Dès lors, chaque boule jouée par les Tricolores est accompagnée d’un bruit assourdissant destiné à les déconcentrer, et d’acclamations pour saluer leurs échecs. La foule italienne est déchaînée… L'Italie revient à 7 à 7, puis la France se détache de nouveau : 11-7. Imbert tente une annulation, mais le but ne se perd pas. L’Italie engrange 4 points et recolle à 11 partout.
Le public ne cesse de se montrer antisportif. Imbert demande même du calme, mais rien n’y fait. Sturla annule de belle manière pour éviter la défaite. Puis, sous un climat toujours plus hostile, le Maestro échoue sur le but. C’est terminé : l’Italie remporte 13-11 la rencontre internationale la plus houleuse de tous les temps.
Maccoco remportera le titre face à Granaglia le lendemain. Andreoli sera consacré meilleur joueur du championnat : il fut effectivement au-dessus du lot durant ce Mondial.
L’histoire retiendra aussi que le vice-président de la FIB, M. Malissard, et le sélectionneur français, M. Chapurlat, demandèrent officiellement qu’une annonce soit faite durant la partie pour calmer les spectateurs, ce qui ne fut pas fait. Les dirigeants français décidèrent de ne pas assister à la journée finale, puis annoncèrent que plus aucun joueur français n’irait jouer outre Alpes jusqu’à nouvel ordre.
Je vous laisse admirer ces cinq minutes de vidéo collector. On y voit exceller des joueurs d’exception. Les huit protagonistes apparaissent tour à tour. Ces images sont magiques, et la musique qui les accompagne ajoute encore un peu plus de dramatique à l’instant… ce devait être fabuleux de vivre ce moment en tribune !
Un détail parmi tant d’autres : on y voit le Maestro avoir ce geste qui le caractérisait lorsque ça bouillait en lui.

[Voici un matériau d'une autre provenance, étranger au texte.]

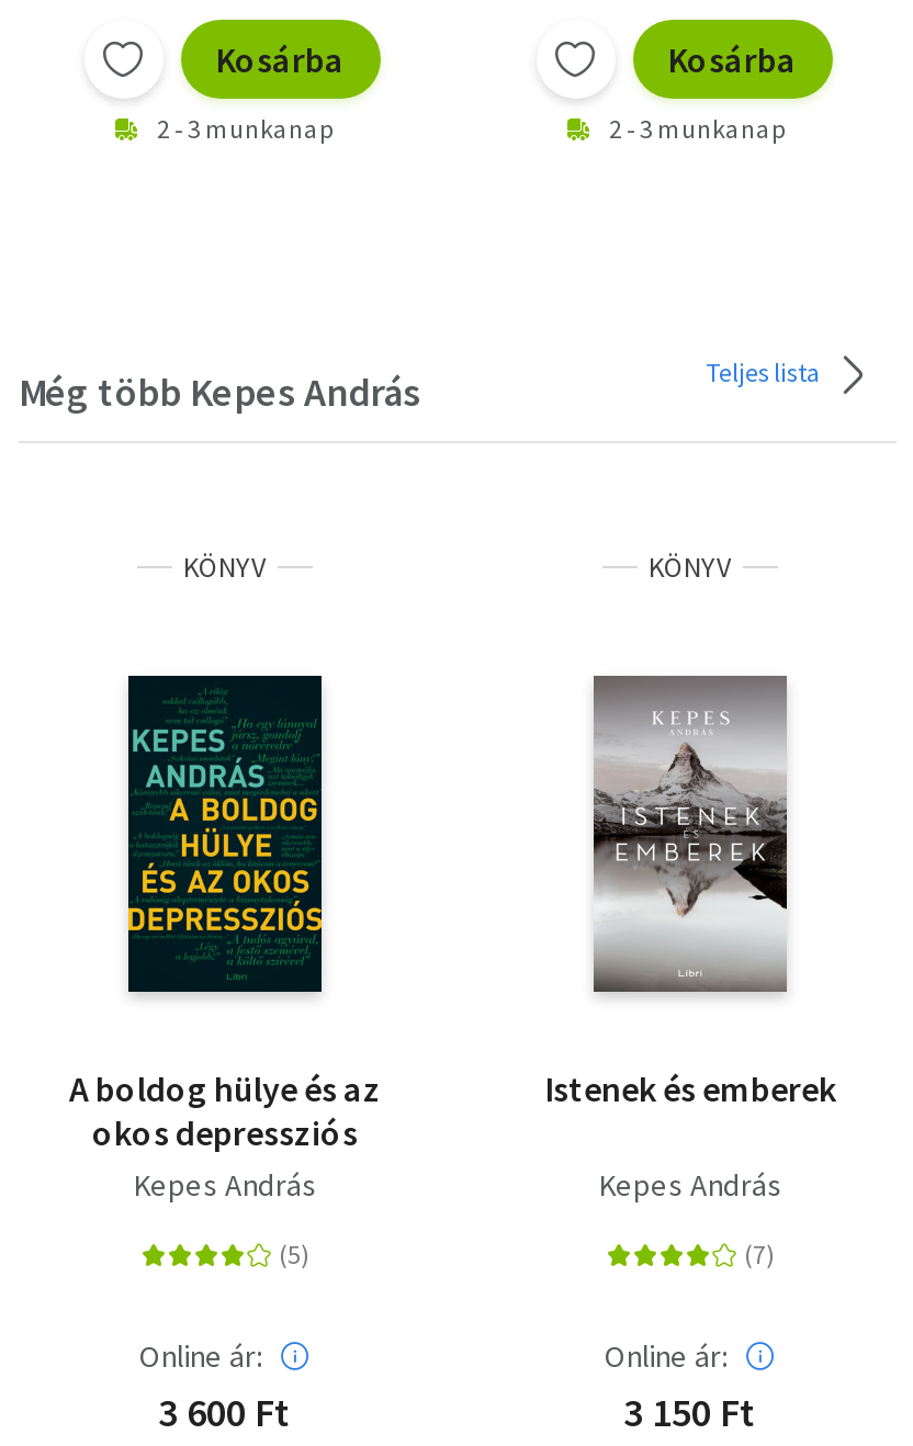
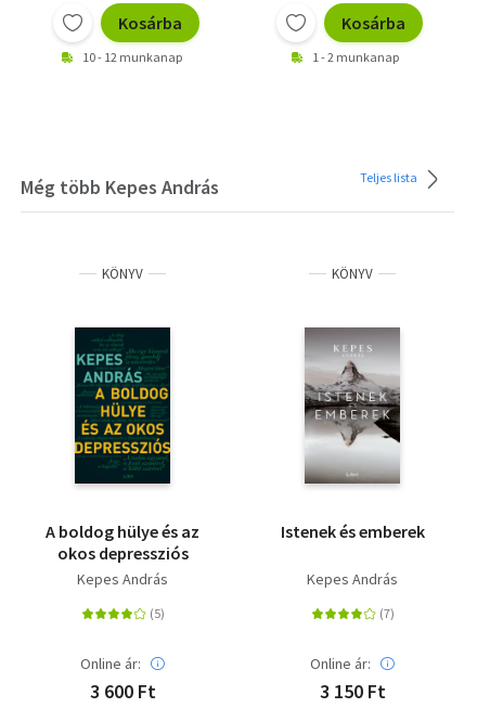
[157,111,332,144] 2 - 3 munkanap -> [82,49,182,65] 10 - 12 munkanap
[609,111,785,144] 2 - 3 munkanap -> [312,49,399,65] 1 - 2 munkanap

Après la partie, en retrait de ses coéquipiers, il évacue la déception et la rage en frappant ses boules l’une contre l’autre… Le Maître « boue », il est déjà sur les coups d’après. Sa revanche sera totale : il reviendra quatre ans plus tard évoluer en Italie, à Turin, et dominera les débats haut la main durant 3 ans sur les terres italiennes. Sa meilleure réponse se fera sur le terrain.